Reproduce only the lines of the material below that start at the line containing "Foreign Items: [ ]" and stop at the line containing "solicitation: [ ]". Keep both end lines.

Segment Open

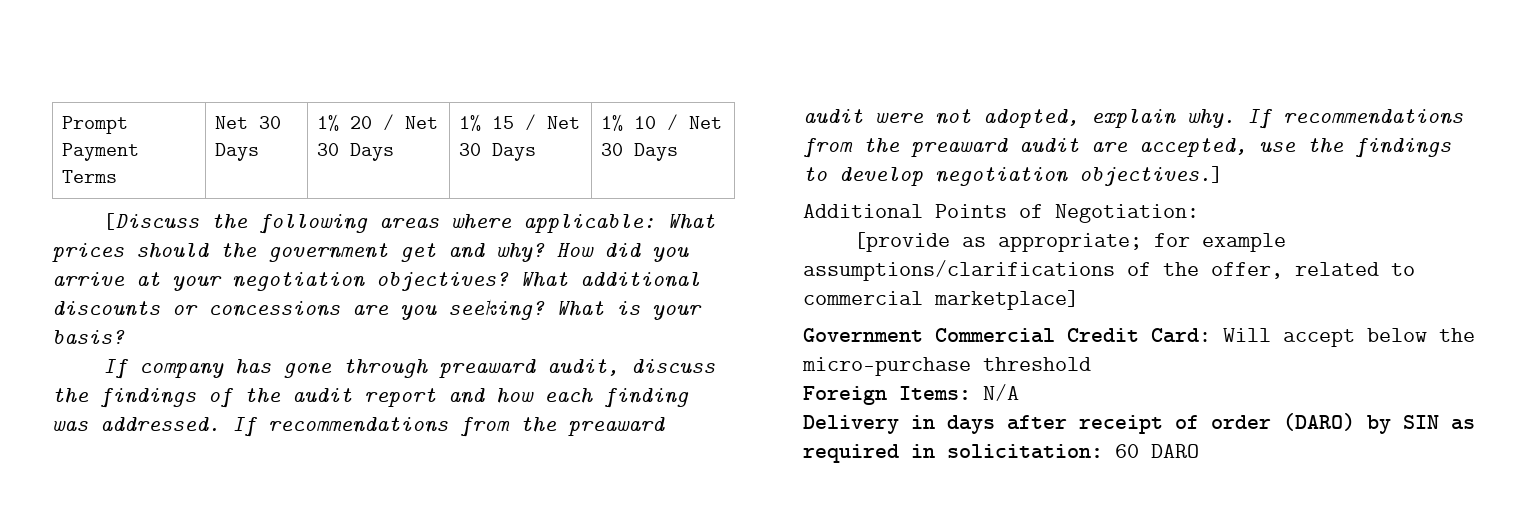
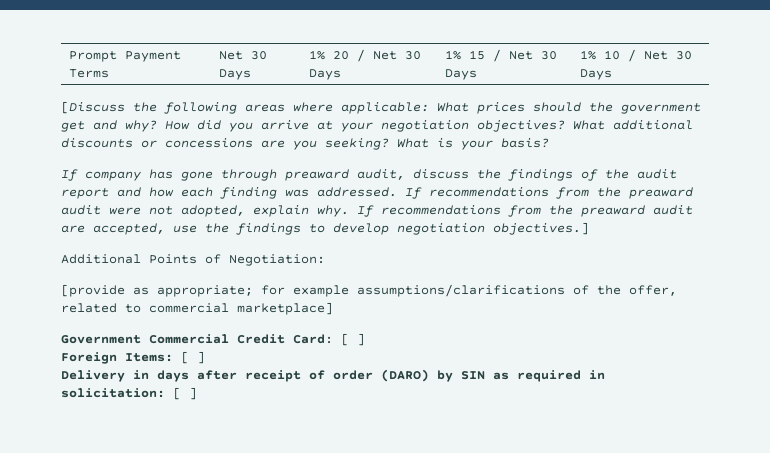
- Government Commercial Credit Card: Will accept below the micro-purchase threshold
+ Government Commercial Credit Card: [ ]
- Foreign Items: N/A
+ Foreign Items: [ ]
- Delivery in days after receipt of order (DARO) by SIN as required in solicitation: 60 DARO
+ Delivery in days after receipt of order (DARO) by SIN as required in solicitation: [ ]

Segment Closed
Segment Open

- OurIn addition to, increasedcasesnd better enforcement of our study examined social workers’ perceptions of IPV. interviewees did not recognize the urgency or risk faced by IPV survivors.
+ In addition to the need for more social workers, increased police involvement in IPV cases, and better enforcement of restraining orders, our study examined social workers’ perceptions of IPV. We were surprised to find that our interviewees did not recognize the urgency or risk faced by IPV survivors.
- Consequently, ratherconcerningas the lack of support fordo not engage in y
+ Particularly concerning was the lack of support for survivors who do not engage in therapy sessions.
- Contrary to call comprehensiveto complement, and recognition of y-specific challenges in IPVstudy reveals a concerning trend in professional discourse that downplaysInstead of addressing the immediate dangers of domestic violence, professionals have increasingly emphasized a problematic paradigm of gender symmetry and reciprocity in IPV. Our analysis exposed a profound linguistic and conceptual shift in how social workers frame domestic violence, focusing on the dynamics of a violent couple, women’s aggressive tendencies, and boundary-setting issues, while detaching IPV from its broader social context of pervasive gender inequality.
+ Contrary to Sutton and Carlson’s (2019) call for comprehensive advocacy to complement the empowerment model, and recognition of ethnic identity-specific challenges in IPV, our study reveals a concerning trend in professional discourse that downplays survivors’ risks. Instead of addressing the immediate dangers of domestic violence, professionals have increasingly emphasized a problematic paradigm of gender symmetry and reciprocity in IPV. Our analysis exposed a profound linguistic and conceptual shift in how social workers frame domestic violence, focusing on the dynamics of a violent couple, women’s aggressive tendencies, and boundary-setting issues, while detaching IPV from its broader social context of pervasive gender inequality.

Segment Closed

**Result of this task**
+ Foreign Items: [ ]
- Delivery in days after receipt of order (DARO) by SIN as required in solicitation: 60 DARO
+ Delivery in days after receipt of order (DARO) by SIN as required in solicitation: [ ]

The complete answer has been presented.